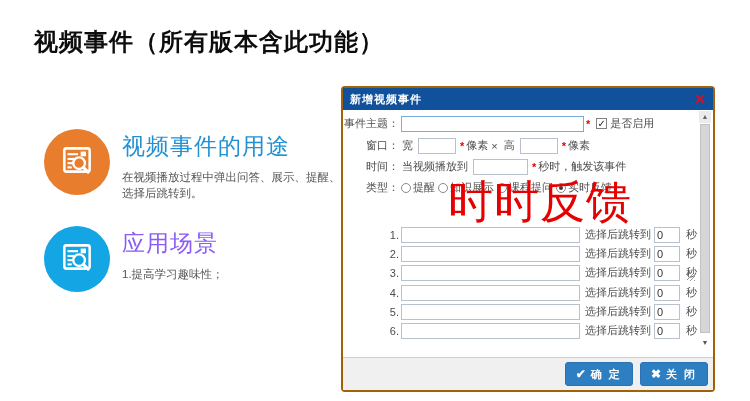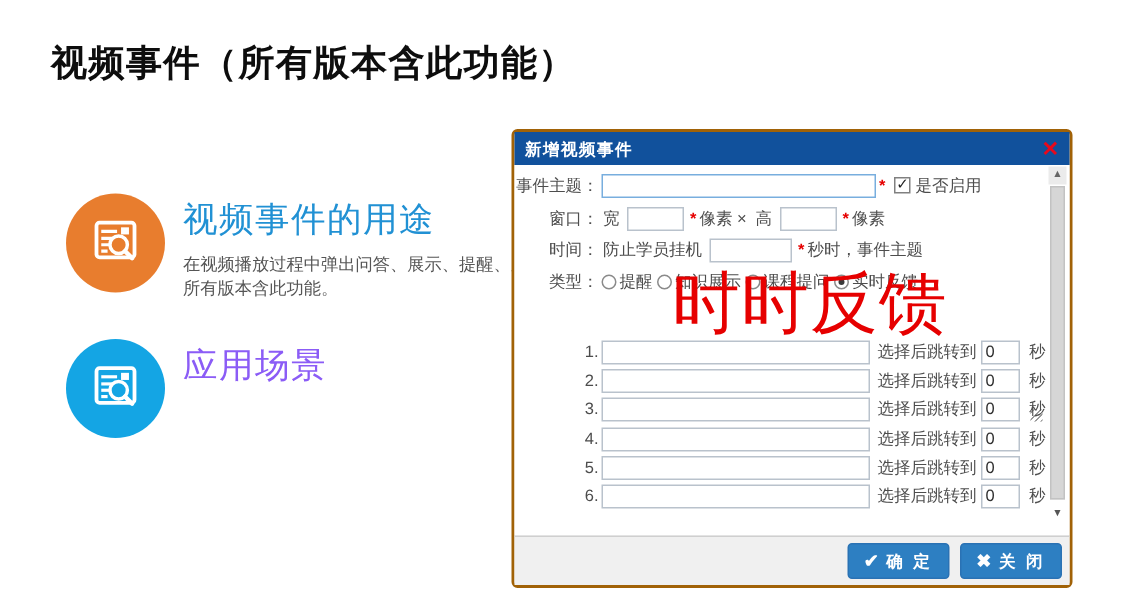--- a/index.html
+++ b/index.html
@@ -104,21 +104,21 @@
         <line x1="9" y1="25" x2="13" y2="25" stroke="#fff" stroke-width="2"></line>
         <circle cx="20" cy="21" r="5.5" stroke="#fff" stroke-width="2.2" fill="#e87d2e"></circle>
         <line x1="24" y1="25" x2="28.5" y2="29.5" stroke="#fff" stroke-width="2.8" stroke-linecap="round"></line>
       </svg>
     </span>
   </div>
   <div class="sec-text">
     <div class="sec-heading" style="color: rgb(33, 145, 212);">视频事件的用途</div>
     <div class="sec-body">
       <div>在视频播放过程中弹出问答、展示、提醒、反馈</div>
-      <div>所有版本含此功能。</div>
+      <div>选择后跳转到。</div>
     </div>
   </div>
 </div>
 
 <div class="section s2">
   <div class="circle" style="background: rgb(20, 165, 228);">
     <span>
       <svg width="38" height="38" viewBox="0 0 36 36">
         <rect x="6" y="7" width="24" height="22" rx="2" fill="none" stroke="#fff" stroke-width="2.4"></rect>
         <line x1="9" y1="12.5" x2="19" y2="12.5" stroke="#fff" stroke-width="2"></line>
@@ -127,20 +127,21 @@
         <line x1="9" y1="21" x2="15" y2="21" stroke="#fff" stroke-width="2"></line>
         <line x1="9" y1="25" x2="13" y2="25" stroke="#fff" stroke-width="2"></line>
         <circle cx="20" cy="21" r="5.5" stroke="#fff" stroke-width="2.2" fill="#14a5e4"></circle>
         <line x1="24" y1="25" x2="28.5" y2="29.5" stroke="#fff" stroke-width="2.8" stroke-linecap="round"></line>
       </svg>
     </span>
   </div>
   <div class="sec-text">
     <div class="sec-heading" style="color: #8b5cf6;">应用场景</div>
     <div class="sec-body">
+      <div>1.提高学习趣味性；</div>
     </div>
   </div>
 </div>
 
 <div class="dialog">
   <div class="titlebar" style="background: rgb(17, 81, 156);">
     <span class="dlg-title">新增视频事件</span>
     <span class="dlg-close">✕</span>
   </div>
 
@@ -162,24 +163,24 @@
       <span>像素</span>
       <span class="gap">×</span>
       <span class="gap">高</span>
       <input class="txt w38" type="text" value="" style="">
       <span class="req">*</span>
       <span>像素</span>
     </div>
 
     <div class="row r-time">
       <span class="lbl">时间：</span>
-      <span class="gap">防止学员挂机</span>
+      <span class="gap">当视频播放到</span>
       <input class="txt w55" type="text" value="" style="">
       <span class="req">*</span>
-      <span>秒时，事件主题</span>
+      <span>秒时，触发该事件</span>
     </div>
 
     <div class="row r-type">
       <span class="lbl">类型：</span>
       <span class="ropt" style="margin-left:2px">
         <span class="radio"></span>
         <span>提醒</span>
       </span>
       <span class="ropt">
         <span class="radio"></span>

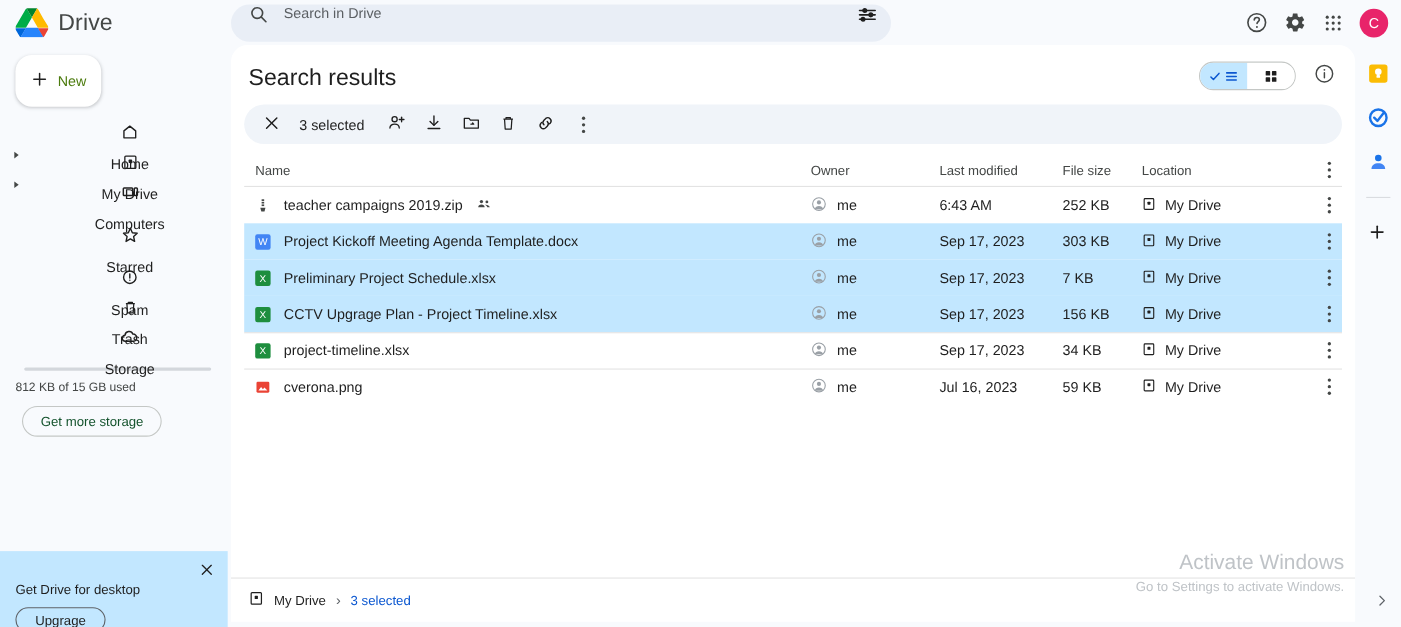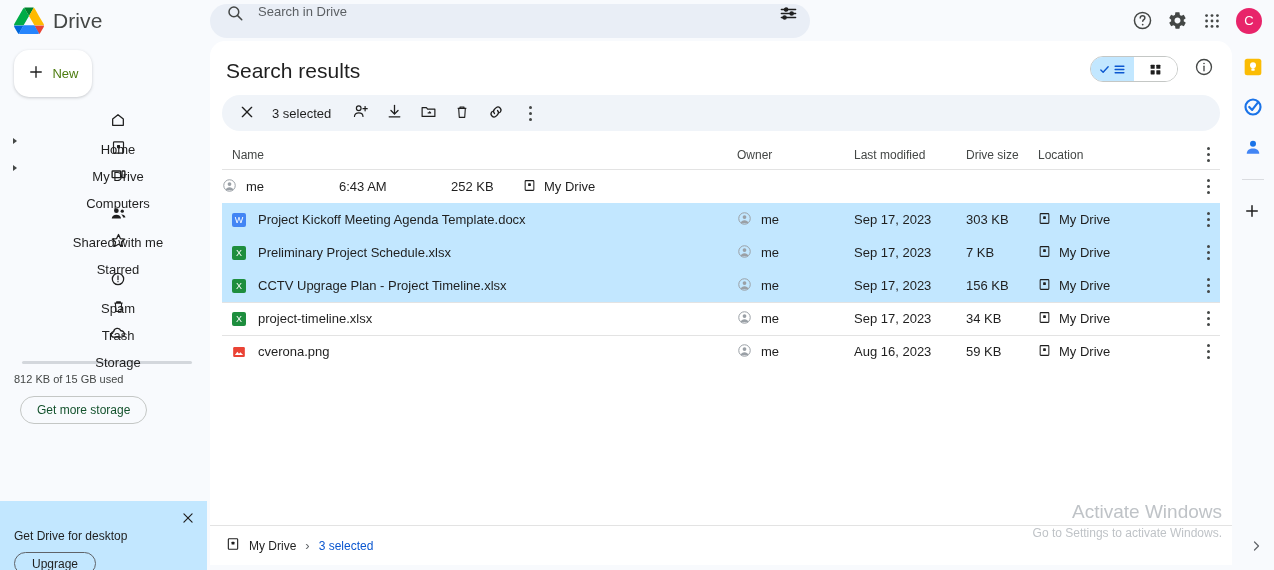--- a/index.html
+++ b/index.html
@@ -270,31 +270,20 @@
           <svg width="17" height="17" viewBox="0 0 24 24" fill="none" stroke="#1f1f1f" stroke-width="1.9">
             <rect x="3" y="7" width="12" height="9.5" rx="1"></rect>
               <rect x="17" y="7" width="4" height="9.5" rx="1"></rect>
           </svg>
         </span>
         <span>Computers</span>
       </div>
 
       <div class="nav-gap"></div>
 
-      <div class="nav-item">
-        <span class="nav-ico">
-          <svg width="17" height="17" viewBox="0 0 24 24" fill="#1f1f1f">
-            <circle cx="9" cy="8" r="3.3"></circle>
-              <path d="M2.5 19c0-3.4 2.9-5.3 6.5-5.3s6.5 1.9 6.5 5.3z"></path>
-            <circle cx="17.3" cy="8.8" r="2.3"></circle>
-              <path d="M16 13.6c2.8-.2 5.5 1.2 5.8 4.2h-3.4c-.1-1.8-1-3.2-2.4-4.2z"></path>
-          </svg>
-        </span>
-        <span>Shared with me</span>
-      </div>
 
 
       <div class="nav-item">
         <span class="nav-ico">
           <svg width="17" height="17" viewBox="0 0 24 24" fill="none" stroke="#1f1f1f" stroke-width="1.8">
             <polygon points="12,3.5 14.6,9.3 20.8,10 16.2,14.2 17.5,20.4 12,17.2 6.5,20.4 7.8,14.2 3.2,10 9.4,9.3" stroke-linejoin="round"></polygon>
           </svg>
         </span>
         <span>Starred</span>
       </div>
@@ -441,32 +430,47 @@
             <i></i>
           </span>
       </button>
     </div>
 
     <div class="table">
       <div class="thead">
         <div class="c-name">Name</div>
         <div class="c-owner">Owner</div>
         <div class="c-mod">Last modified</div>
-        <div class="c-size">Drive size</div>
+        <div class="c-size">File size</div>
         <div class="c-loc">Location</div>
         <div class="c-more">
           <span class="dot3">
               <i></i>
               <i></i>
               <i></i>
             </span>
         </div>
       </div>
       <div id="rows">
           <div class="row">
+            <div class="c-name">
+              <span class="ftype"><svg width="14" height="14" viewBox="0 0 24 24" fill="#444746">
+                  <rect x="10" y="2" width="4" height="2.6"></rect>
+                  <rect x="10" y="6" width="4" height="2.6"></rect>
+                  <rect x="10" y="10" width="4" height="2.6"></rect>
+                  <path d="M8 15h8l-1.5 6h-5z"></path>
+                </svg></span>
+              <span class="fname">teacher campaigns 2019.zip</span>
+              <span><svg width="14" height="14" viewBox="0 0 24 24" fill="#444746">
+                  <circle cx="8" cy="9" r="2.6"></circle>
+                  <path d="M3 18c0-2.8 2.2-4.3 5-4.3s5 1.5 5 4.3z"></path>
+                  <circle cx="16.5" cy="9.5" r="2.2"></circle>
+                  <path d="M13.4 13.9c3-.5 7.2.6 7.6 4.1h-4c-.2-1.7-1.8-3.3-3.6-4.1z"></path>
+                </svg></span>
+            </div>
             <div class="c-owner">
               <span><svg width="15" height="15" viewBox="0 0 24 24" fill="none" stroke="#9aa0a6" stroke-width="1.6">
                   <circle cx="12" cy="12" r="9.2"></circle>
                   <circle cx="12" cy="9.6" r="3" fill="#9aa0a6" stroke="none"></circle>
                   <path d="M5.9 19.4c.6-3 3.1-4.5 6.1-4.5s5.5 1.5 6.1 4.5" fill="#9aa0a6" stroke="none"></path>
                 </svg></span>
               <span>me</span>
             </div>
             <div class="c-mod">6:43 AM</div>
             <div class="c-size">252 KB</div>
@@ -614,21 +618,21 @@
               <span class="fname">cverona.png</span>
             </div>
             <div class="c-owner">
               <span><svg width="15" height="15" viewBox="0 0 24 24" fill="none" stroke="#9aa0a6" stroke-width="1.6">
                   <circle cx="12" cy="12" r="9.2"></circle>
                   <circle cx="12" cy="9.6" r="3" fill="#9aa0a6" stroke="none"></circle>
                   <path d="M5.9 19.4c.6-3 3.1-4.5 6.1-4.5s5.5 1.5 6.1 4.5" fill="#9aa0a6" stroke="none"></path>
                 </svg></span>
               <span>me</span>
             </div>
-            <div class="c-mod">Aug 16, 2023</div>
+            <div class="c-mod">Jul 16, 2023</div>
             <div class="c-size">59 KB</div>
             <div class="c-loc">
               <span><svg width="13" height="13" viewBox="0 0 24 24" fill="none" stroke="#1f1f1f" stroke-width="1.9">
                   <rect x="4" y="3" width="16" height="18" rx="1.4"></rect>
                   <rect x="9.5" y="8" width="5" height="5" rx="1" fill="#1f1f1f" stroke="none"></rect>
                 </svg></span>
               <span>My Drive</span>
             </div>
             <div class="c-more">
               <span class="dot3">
┄┄┄┄┄┄┄┄┄┄
_Assignment_. Return every entry above word for word, leaving pictures out.

_Exercise result_.
--- a/index.html
+++ b/index.html
@@ -104,21 +104,21 @@
         <line x1="9" y1="25" x2="13" y2="25" stroke="#fff" stroke-width="2"></line>
         <circle cx="20" cy="21" r="5.5" stroke="#fff" stroke-width="2.2" fill="#e87d2e"></circle>
         <line x1="24" y1="25" x2="28.5" y2="29.5" stroke="#fff" stroke-width="2.8" stroke-linecap="round"></line>
       </svg>
     </span>
   </div>
   <div class="sec-text">
     <div class="sec-heading" style="color: rgb(33, 145, 212);">视频事件的用途</div>
     <div class="sec-body">
       <div>在视频播放过程中弹出问答、展示、提醒、反馈</div>
-      <div>所有版本含此功能。</div>
+      <div>选择后跳转到。</div>
     </div>
   </div>
 </div>
 
 <div class="section s2">
   <div class="circle" style="background: rgb(20, 165, 228);">
     <span>
       <svg width="38" height="38" viewBox="0 0 36 36">
         <rect x="6" y="7" width="24" height="22" rx="2" fill="none" stroke="#fff" stroke-width="2.4"></rect>
         <line x1="9" y1="12.5" x2="19" y2="12.5" stroke="#fff" stroke-width="2"></line>
@@ -127,20 +127,21 @@
         <line x1="9" y1="21" x2="15" y2="21" stroke="#fff" stroke-width="2"></line>
         <line x1="9" y1="25" x2="13" y2="25" stroke="#fff" stroke-width="2"></line>
         <circle cx="20" cy="21" r="5.5" stroke="#fff" stroke-width="2.2" fill="#14a5e4"></circle>
         <line x1="24" y1="25" x2="28.5" y2="29.5" stroke="#fff" stroke-width="2.8" stroke-linecap="round"></line>
       </svg>
     </span>
   </div>
   <div class="sec-text">
     <div class="sec-heading" style="color: #8b5cf6;">应用场景</div>
     <div class="sec-body">
+      <div>1.提高学习趣味性；</div>
     </div>
   </div>
 </div>
 
 <div class="dialog">
   <div class="titlebar" style="background: rgb(17, 81, 156);">
     <span class="dlg-title">新增视频事件</span>
     <span class="dlg-close">✕</span>
   </div>
 
@@ -162,24 +163,24 @@
       <span>像素</span>
       <span class="gap">×</span>
       <span class="gap">高</span>
       <input class="txt w38" type="text" value="" style="">
       <span class="req">*</span>
       <span>像素</span>
     </div>
 
     <div class="row r-time">
       <span class="lbl">时间：</span>
-      <span class="gap">防止学员挂机</span>
+      <span class="gap">当视频播放到</span>
       <input class="txt w55" type="text" value="" style="">
       <span class="req">*</span>
-      <span>秒时，事件主题</span>
+      <span>秒时，触发该事件</span>
     </div>
 
     <div class="row r-type">
       <span class="lbl">类型：</span>
       <span class="ropt" style="margin-left:2px">
         <span class="radio"></span>
         <span>提醒</span>
       </span>
       <span class="ropt">
         <span class="radio"></span>

--- a/index.html
+++ b/index.html
@@ -270,31 +270,20 @@
           <svg width="17" height="17" viewBox="0 0 24 24" fill="none" stroke="#1f1f1f" stroke-width="1.9">
             <rect x="3" y="7" width="12" height="9.5" rx="1"></rect>
               <rect x="17" y="7" width="4" height="9.5" rx="1"></rect>
           </svg>
         </span>
         <span>Computers</span>
       </div>
 
       <div class="nav-gap"></div>
 
-      <div class="nav-item">
-        <span class="nav-ico">
-          <svg width="17" height="17" viewBox="0 0 24 24" fill="#1f1f1f">
-            <circle cx="9" cy="8" r="3.3"></circle>
-              <path d="M2.5 19c0-3.4 2.9-5.3 6.5-5.3s6.5 1.9 6.5 5.3z"></path>
-            <circle cx="17.3" cy="8.8" r="2.3"></circle>
-              <path d="M16 13.6c2.8-.2 5.5 1.2 5.8 4.2h-3.4c-.1-1.8-1-3.2-2.4-4.2z"></path>
-          </svg>
-        </span>
-        <span>Shared with me</span>
-      </div>
 
 
       <div class="nav-item">
         <span class="nav-ico">
           <svg width="17" height="17" viewBox="0 0 24 24" fill="none" stroke="#1f1f1f" stroke-width="1.8">
             <polygon points="12,3.5 14.6,9.3 20.8,10 16.2,14.2 17.5,20.4 12,17.2 6.5,20.4 7.8,14.2 3.2,10 9.4,9.3" stroke-linejoin="round"></polygon>
           </svg>
         </span>
         <span>Starred</span>
       </div>
@@ -441,32 +430,47 @@
             <i></i>
           </span>
       </button>
     </div>
 
     <div class="table">
       <div class="thead">
         <div class="c-name">Name</div>
         <div class="c-owner">Owner</div>
         <div class="c-mod">Last modified</div>
-        <div class="c-size">Drive size</div>
+        <div class="c-size">File size</div>
         <div class="c-loc">Location</div>
         <div class="c-more">
           <span class="dot3">
               <i></i>
               <i></i>
               <i></i>
             </span>
         </div>
       </div>
       <div id="rows">
           <div class="row">
+            <div class="c-name">
+              <span class="ftype"><svg width="14" height="14" viewBox="0 0 24 24" fill="#444746">
+                  <rect x="10" y="2" width="4" height="2.6"></rect>
+                  <rect x="10" y="6" width="4" height="2.6"></rect>
+                  <rect x="10" y="10" width="4" height="2.6"></rect>
+                  <path d="M8 15h8l-1.5 6h-5z"></path>
+                </svg></span>
+              <span class="fname">teacher campaigns 2019.zip</span>
+              <span><svg width="14" height="14" viewBox="0 0 24 24" fill="#444746">
+                  <circle cx="8" cy="9" r="2.6"></circle>
+                  <path d="M3 18c0-2.8 2.2-4.3 5-4.3s5 1.5 5 4.3z"></path>
+                  <circle cx="16.5" cy="9.5" r="2.2"></circle>
+                  <path d="M13.4 13.9c3-.5 7.2.6 7.6 4.1h-4c-.2-1.7-1.8-3.3-3.6-4.1z"></path>
+                </svg></span>
+            </div>
             <div class="c-owner">
               <span><svg width="15" height="15" viewBox="0 0 24 24" fill="none" stroke="#9aa0a6" stroke-width="1.6">
                   <circle cx="12" cy="12" r="9.2"></circle>
                   <circle cx="12" cy="9.6" r="3" fill="#9aa0a6" stroke="none"></circle>
                   <path d="M5.9 19.4c.6-3 3.1-4.5 6.1-4.5s5.5 1.5 6.1 4.5" fill="#9aa0a6" stroke="none"></path>
                 </svg></span>
               <span>me</span>
             </div>
             <div class="c-mod">6:43 AM</div>
             <div class="c-size">252 KB</div>
@@ -614,21 +618,21 @@
               <span class="fname">cverona.png</span>
             </div>
             <div class="c-owner">
               <span><svg width="15" height="15" viewBox="0 0 24 24" fill="none" stroke="#9aa0a6" stroke-width="1.6">
                   <circle cx="12" cy="12" r="9.2"></circle>
                   <circle cx="12" cy="9.6" r="3" fill="#9aa0a6" stroke="none"></circle>
                   <path d="M5.9 19.4c.6-3 3.1-4.5 6.1-4.5s5.5 1.5 6.1 4.5" fill="#9aa0a6" stroke="none"></path>
                 </svg></span>
               <span>me</span>
             </div>
-            <div class="c-mod">Aug 16, 2023</div>
+            <div class="c-mod">Jul 16, 2023</div>
             <div class="c-size">59 KB</div>
             <div class="c-loc">
               <span><svg width="13" height="13" viewBox="0 0 24 24" fill="none" stroke="#1f1f1f" stroke-width="1.9">
                   <rect x="4" y="3" width="16" height="18" rx="1.4"></rect>
                   <rect x="9.5" y="8" width="5" height="5" rx="1" fill="#1f1f1f" stroke="none"></rect>
                 </svg></span>
               <span>My Drive</span>
             </div>
             <div class="c-more">
               <span class="dot3">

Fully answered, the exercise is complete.